In five games of this series, Rondo has played 200 minutes and attempted 67 shots, making 48 percent of them with 33 rebounds, 73 assists and 16 turnovers. Nowhere in that string of digits is a signature Rondo game, the kind that leaves everyone with their jaws hanging open and running to basketball-reference.com for some kind of historical perspective.
Maybe that’s the point. Perhaps what we’re seeing is the mature Rondo: The one who picks his spots, takes his time and throws in the right amount of ridiculous to keep everyone guessing as to his true intentions.
“I always think he has the best feel,” Rivers said. “He sees things on the floor that there’s no way I can see.”
In Game 3, Rondo did something no one’s ever seen him do before. He scored 13 points before registering his first assist. No one paid much attention because Kevin Garnett was feasting like a shark in chum-filled waters, but Rondo’s aggression opened up the paint for Garnett to operate.
In Game 5, Rondo took three of the first four shots and assisted on the other. Everything was on a drive to the basket. And then … nothing. At least on the surface.

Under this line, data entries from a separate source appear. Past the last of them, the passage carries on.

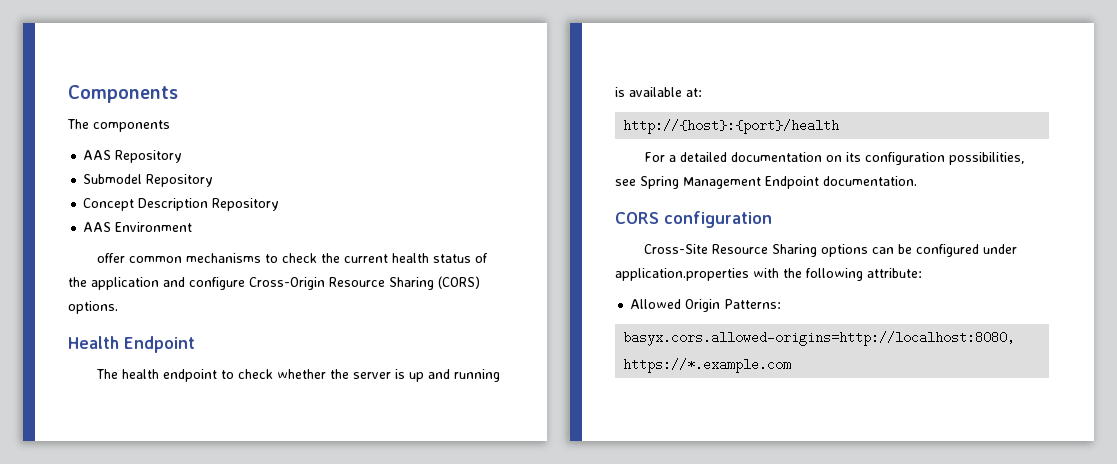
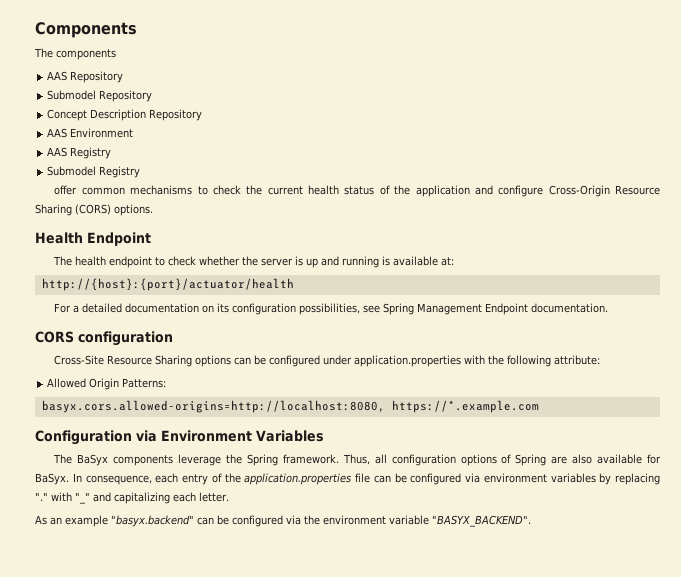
+ AAS Registry
+ Submodel Registry
- http://{host}:{port}/health
+ http://{host}:{port}/actuator/health
+ Configuration via Environment Variables
+ The BaSyx components leverage the Spring framework. Thus, all configuration options of Spring are also available for BaSyx. In consequence, each entry of the application.properties file can be configured via environment variables by replacing "." with "_" and capitalizing each letter.
+ As an example "basyx.backend" can be configured via the environment variable "BASYX_BACKEND".

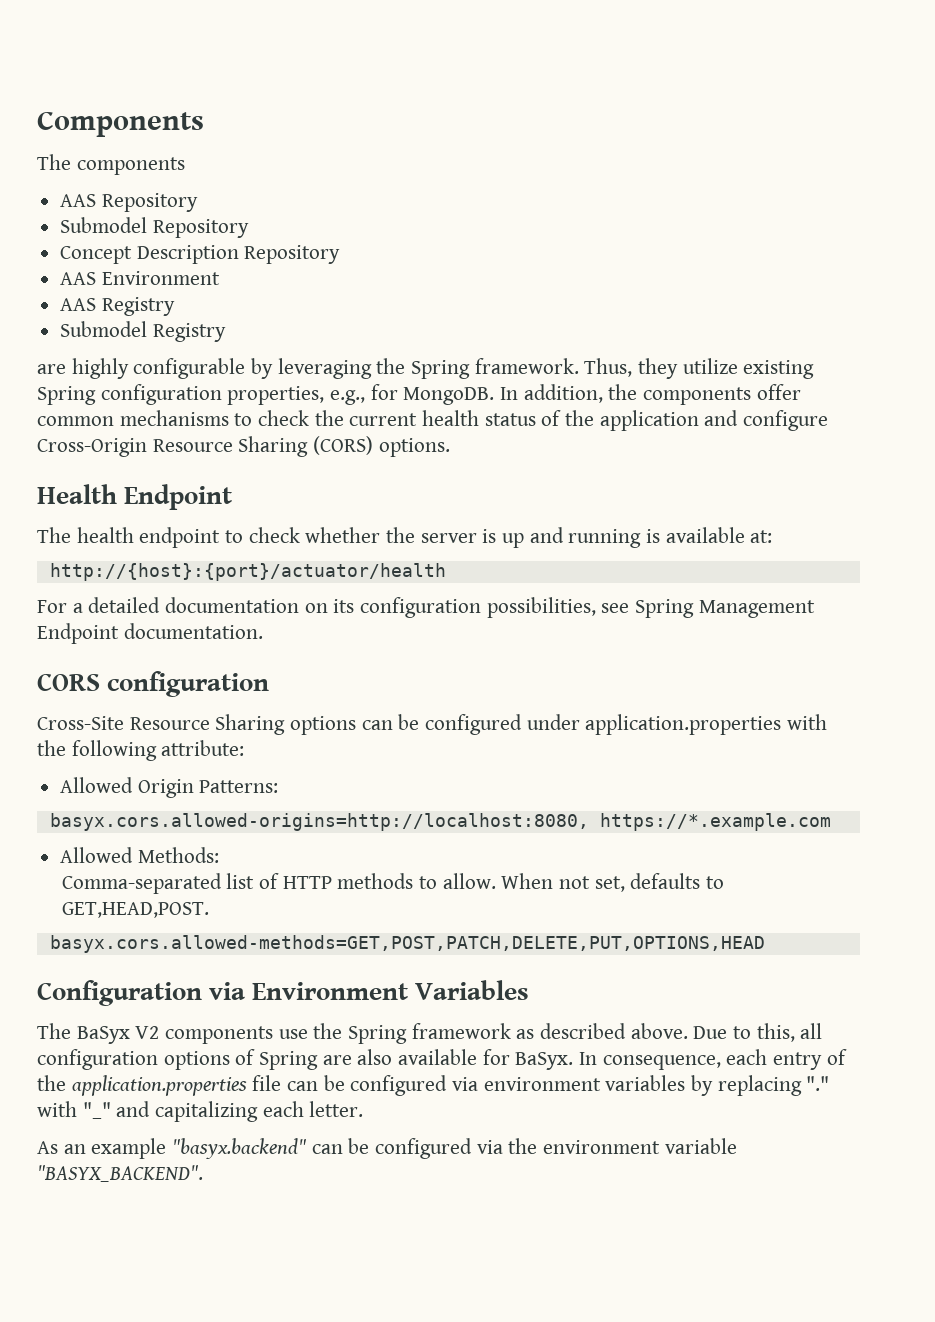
- offer common mechanisms to check the current health status of the application and configure Cross-Origin Resource Sharing (CORS) options.
+ are highly configurable by leveraging the Spring framework. Thus, they utilize existing Spring configuration properties, e.g., for MongoDB. In addition, the components offer common mechanisms to check the current health status of the application and configure Cross-Origin Resource Sharing (CORS) options.
+ Allowed Methods:
+ Comma-separated list of HTTP methods to allow. When not set, defaults to GET,HEAD,POST.
+ basyx.cors.allowed-methods=GET,POST,PATCH,DELETE,PUT,OPTIONS,HEAD
- The BaSyx components leverage the Spring framework. Thus, all configuration options of Spring are also available for BaSyx.
+ The BaSyx V2 components use the Spring framework as described above. Due to this, all configuration options of Spring are also available for BaSyx.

He registered just four assists and one shot the rest of the half and while the Celtics were scoring points, it wasn’t in their usual manner. Greg Stiemsma of all people scored five quick baskets on simple rolls and pops. Garnett made 4-of-7 shots in the second quarter, his most vital work, and Paul Pierce added nine of his 16 points.

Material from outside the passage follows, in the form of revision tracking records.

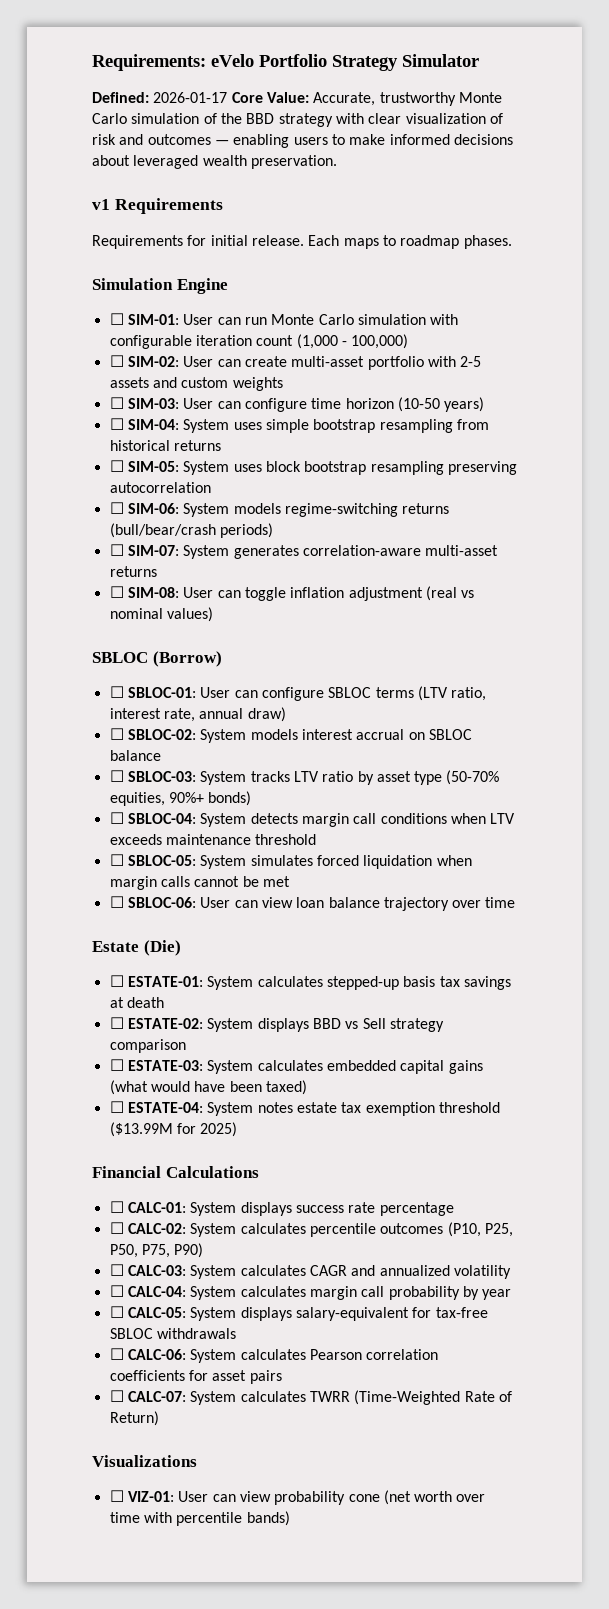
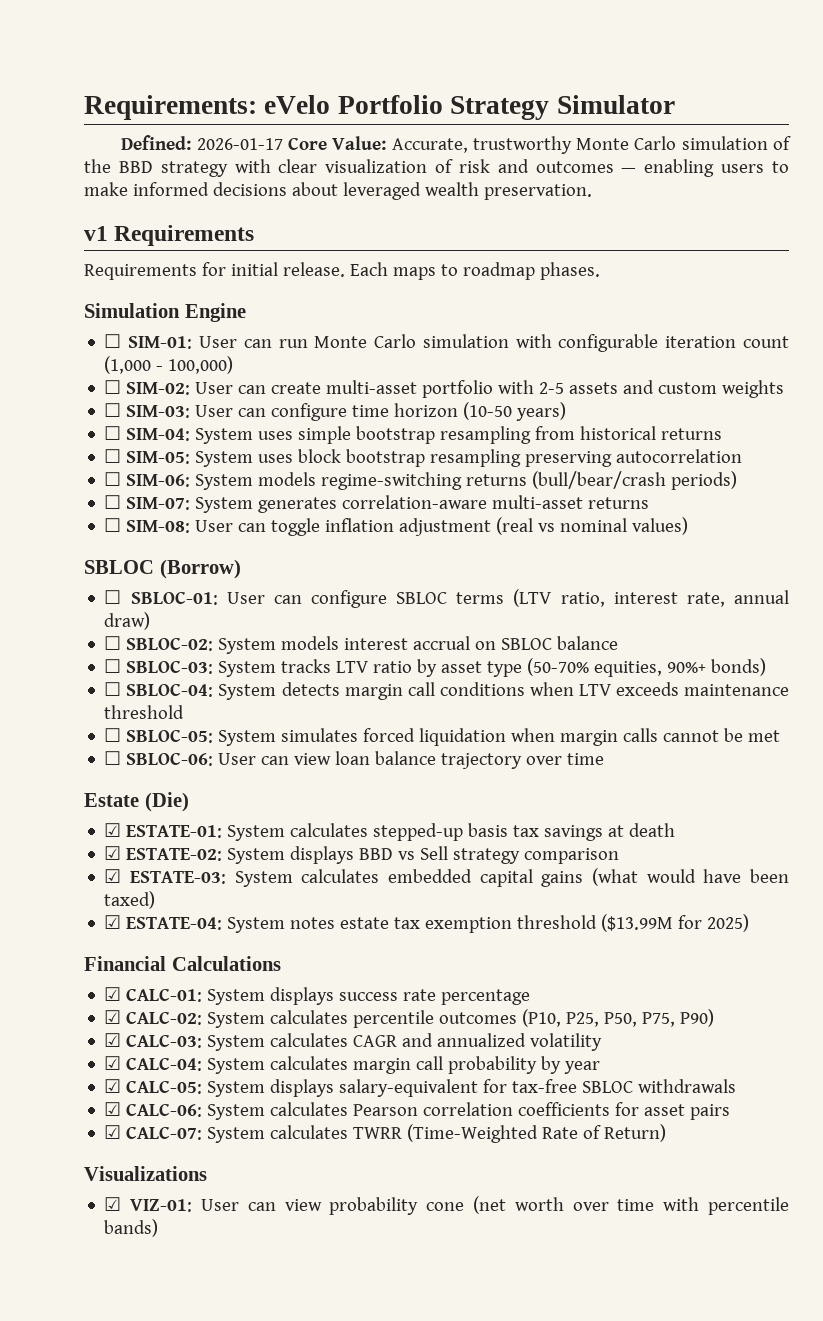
- ☐ ESTATE-01: System calculates stepped-up basis tax savings at death
+ ☑ ESTATE-01: System calculates stepped-up basis tax savings at death
- ☐ ESTATE-02: System displays BBD vs Sell strategy comparison
+ ☑ ESTATE-02: System displays BBD vs Sell strategy comparison
- ☐ ESTATE-03: System calculates embedded capital gains (what would have been taxed)
+ ☑ ESTATE-03: System calculates embedded capital gains (what would have been taxed)
- ☐ ESTATE-04: System notes estate tax exemption threshold ($13.99M for 2025)
+ ☑ ESTATE-04: System notes estate tax exemption threshold ($13.99M for 2025)
- ☐ CALC-01: System displays success rate percentage
+ ☑ CALC-01: System displays success rate percentage
- ☐ CALC-02: System calculates percentile outcomes (P10, P25, P50, P75, P90)
+ ☑ CALC-02: System calculates percentile outcomes (P10, P25, P50, P75, P90)
- ☐ CALC-03: System calculates CAGR and annualized volatility
+ ☑ CALC-03: System calculates CAGR and annualized volatility
- ☐ CALC-04: System calculates margin call probability by year
+ ☑ CALC-04: System calculates margin call probability by year
- ☐ CALC-05: System displays salary-equivalent for tax-free SBLOC withdrawals
+ ☑ CALC-05: System displays salary-equivalent for tax-free SBLOC withdrawals
- ☐ CALC-06: System calculates Pearson correlation coefficients for asset pairs
+ ☑ CALC-06: System calculates Pearson correlation coefficients for asset pairs
- ☐ CALC-07: System calculates TWRR (Time-Weighted Rate of Return)
+ ☑ CALC-07: System calculates TWRR (Time-Weighted Rate of Return)
- ☐ VIZ-01: User can view probability cone (net worth over time with percentile bands)
+ ☑ VIZ-01: User can view probability cone (net worth over time with percentile bands)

Behind the box score, Rondo was handling Avery Bradley’s job guarding the ball, an energy-draining task and not his favorite defensive job. “He likes to gamble, there’s no doubt about that,” Rivers said. “If he was a football coach, he’d blitz on every down.”
The pace was also off. Like a virtuoso having to play behind an inconsistent backbeat, Rondo found himself in a game slowed down by jump shots and free throws. Rivers would say later that something felt wrong.

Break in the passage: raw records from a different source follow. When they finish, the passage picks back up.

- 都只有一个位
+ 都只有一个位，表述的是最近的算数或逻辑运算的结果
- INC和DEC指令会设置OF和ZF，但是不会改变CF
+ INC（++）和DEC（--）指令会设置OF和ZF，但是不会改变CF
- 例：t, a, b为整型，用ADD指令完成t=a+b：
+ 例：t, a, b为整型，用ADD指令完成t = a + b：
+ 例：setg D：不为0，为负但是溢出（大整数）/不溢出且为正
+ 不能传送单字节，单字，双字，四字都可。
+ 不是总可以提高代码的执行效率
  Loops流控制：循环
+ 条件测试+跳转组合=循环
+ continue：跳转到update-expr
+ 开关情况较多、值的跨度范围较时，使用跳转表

“I don’t know what it was, we just weren’t right in the first half,” he said. “You could just feel it.”
In the past, this is where Rondo may have tuned out. Opportunities to run and create were non-existent and the Celtics were scoring, so why get in the way?
The third quarter will live forever as Brandon Bass’ biggest moment in a Celtics uniform, but the second half was really Rondo’s show. Time and again he found Bass for dunks and his favored pick and pop jumpers. He assisted on seven of their 11 field goals in the third quarter without a turnover. Then he went for the kill.
After a quick rest to start the fourth, Rondo hit three layups including a violent twisting off-the-glass running fadeaway between two larger defenders finished off from an impossible angle that only the most cunning pool hustler would dare attempt. Rondo pushed the lead from 13 to 17, allowing Rivers to take Garnett out of the game at the six-minute mark and the Celtics were never threatened. He was the closer, even if it wasn’t in so-called crunch time.
“When they broke the game open, he was the catalyst for the whole attack,” Sixers coach Doug Collins said.
Rondo took four shots in the second half, made three of them and scored seven points to go with nine assists and zero turnovers. Not one. Eight of his 10 shots in the game were at the rim and so were six of his 14 assists. In the five games this series, he’s taken half his shots at the basket and handed out 29 assists for dunks and layups.
What we’ve seen the last three games is Rondo at his most precise and calculating. He remains a highlight waiting to happen at any moment -- witness his slip-and-slide dish to Stiemsma -- but really it’s his timing and sense of flow that has taken over. What we’ve seen is a point guard with 84 playoffs games and 14 series worth of knowledge at his disposal, and a player in command of his talent and his team.